Cooke a nié qu'une lettre de l'entreprise en réponse aux conclusions était inappropriée et a déclaré que la réponse n'était pas destinée à être conflictuelle, contredisant Foster qui a déclaré mardi que le groupe aurait dû réagir différemment.
« L'interaction avec le régulateur est très importante et il faut parfois prendre position, ce qui est souvent difficile et peut causer des problèmes. Il n'est pas facile de prendre cette position et de revenir sur celle-ci », a déclaré Cooke, ajoutant qu'il n'avait pas l'intention d'être conflictuel mais savait que la réponse serait controversée.
« Je dois dire que je ne sais pas comment l'entreprise aurait pu gérer cela autrement… Je pense que l'entreprise était dans une position où elle avait besoin de consigner les choses », a déclaré Cooke.

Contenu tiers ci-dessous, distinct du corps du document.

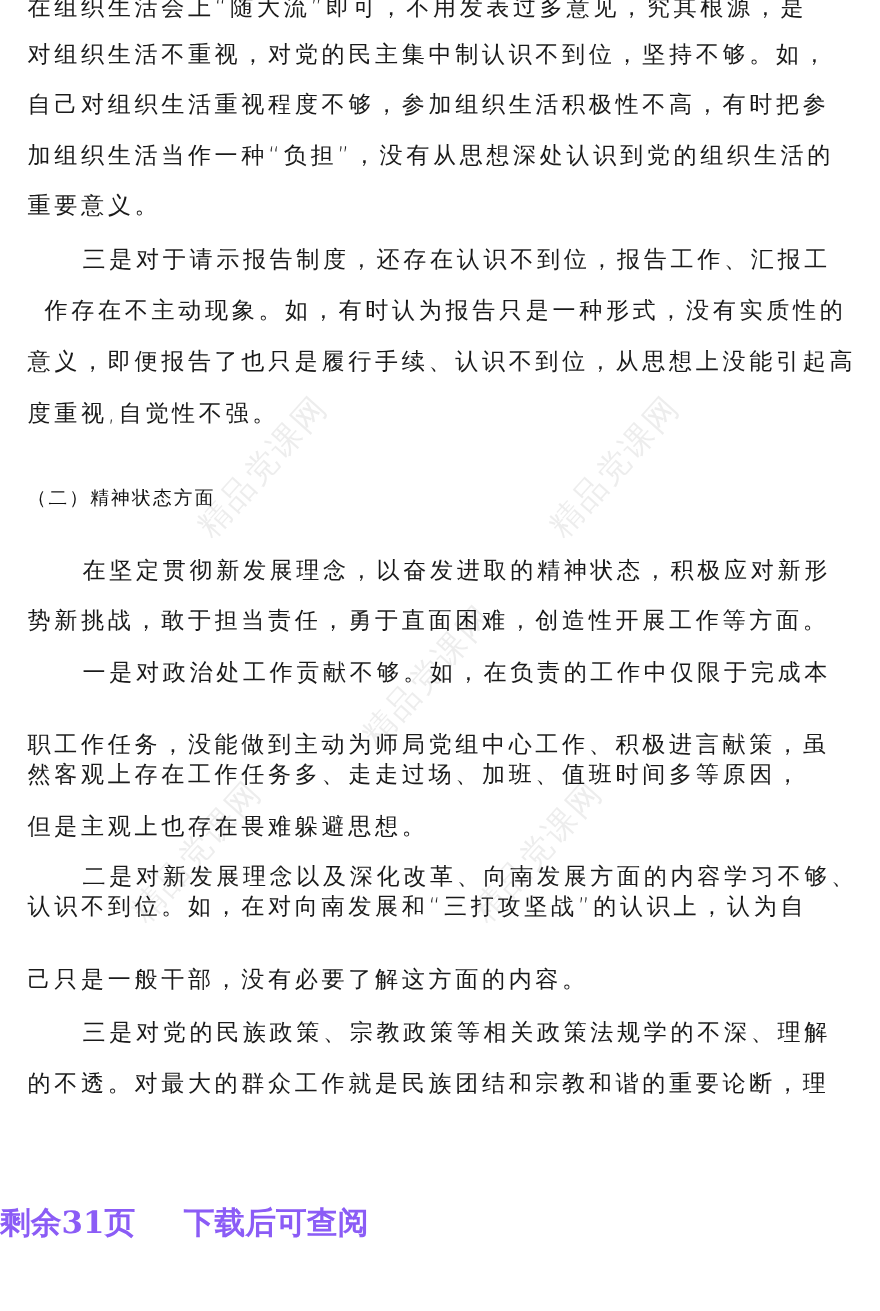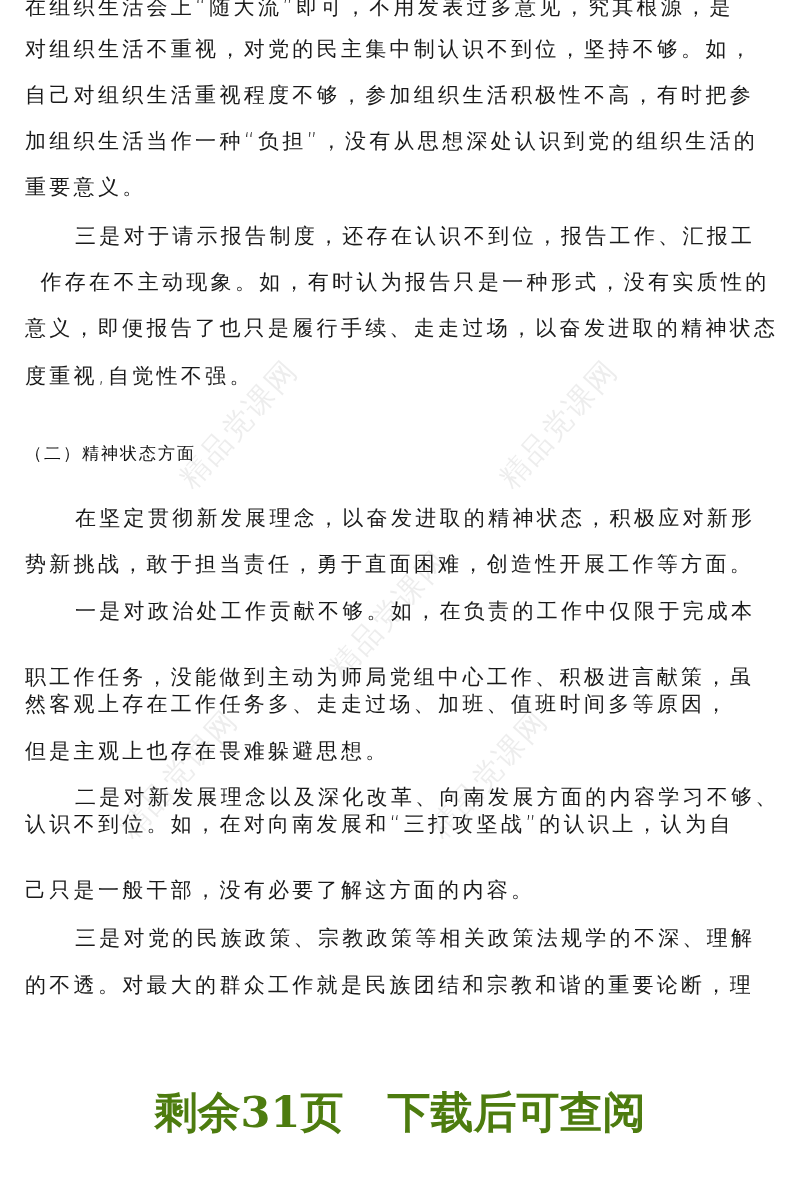"意义，即便报告了也只是履行手续、走走过场，以奋发进取的精神状态" div.line { text: 走走过场，以奋发进取的精神状态 -> 认识不到位，从思想上没能引起高 }
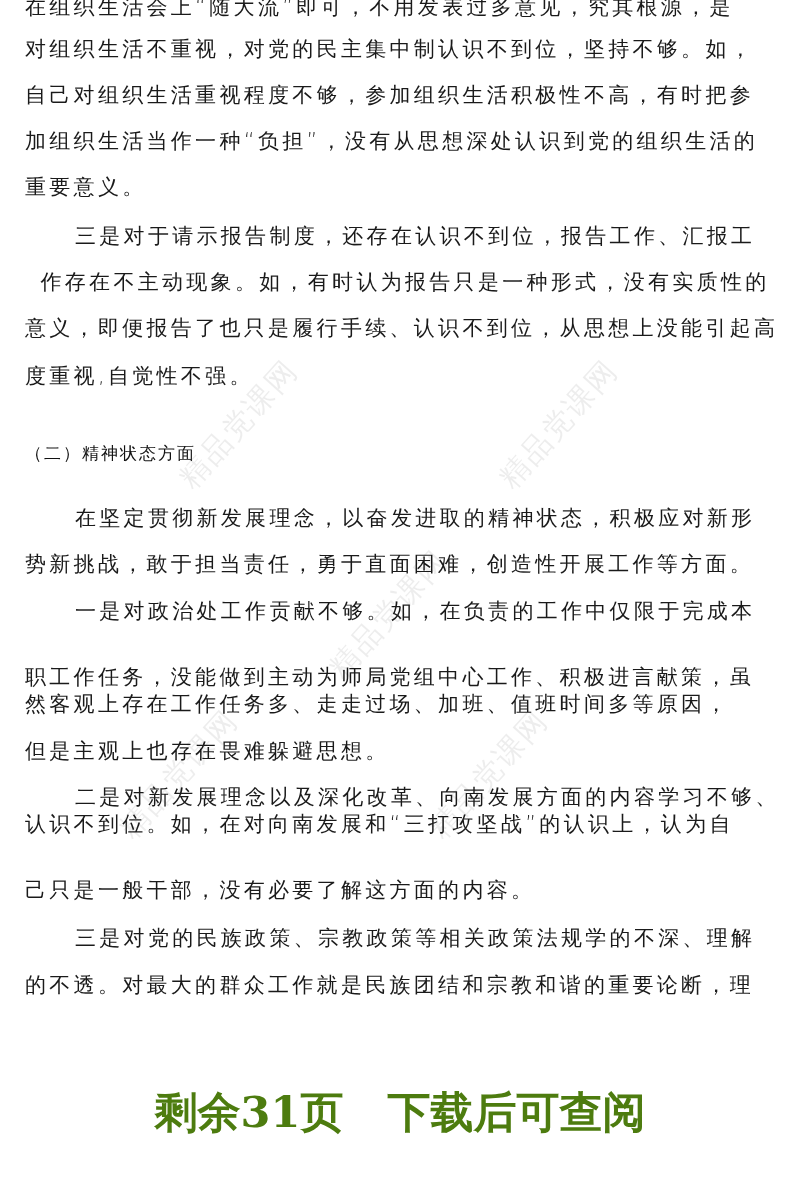"剩余31页 下载后可查阅" .banner { color: #4d7c0f -> #8b5cf6; font-size: 43px -> 28px; text-align: center -> left }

«J'essayais de coopérer avec le régulateur et de le faire de manière respectueuse. J'essayais de m'assurer que les interactions entre le régulateur et le conseil d'administration ne se contaminent pas dans l'ensemble de l'équipe.
Cooke a quitté The Star le mois dernier, trois jours avant que la deuxième enquête de Bell sur l'entreprise ne soit rendue publique. Il travaillait comme consultant non rémunéré pour The Star, mais a déclaré avoir été licencié de ce poste la semaine dernière.
Il a nié que sa lettre au personnel annonçant sa démission perpétuait un état de conflit entre le régulateur et l'entreprise. Cooke a écrit à ses 8 000 employés le 22 mars pour l'informer qu'il démissionnait parce qu'il pensait que la société ne retrouverait jamais sa licence d'exploitation de son casino de Nouvelle-Galles du Sud tant qu'il resterait à la barre.
«Je vois cela comme une explication transparente et ouverte des raisons pour lesquelles je pars. Les membres du personnel voulaient savoir pourquoi j'y allais parce que c'était une situation assez inhabituelle », a déclaré Cooke.
Condé a demandé si cela était dû au fait que le conseil d'administration pensait qu'il ne l'avait pas informé de la démission de sa responsable juridique, Betty Ivanoff. Cooke a déclaré qu'il n'en connaissait pas la raison.
Ivanoff a déclaré à l'enquête la semaine dernière qu'elle avait tenté de démissionner du Star en septembre de l'année dernière lors d'une réunion avec Cooke où elle avait physiquement remis sa lettre de démission. Cooke a contesté cette affirmation mercredi et a déclaré qu'aucune lettre ni aucune intention directe de démissionner n'avaient été fournies sous quelque forme que ce soit jusqu'à deux mois plus tard.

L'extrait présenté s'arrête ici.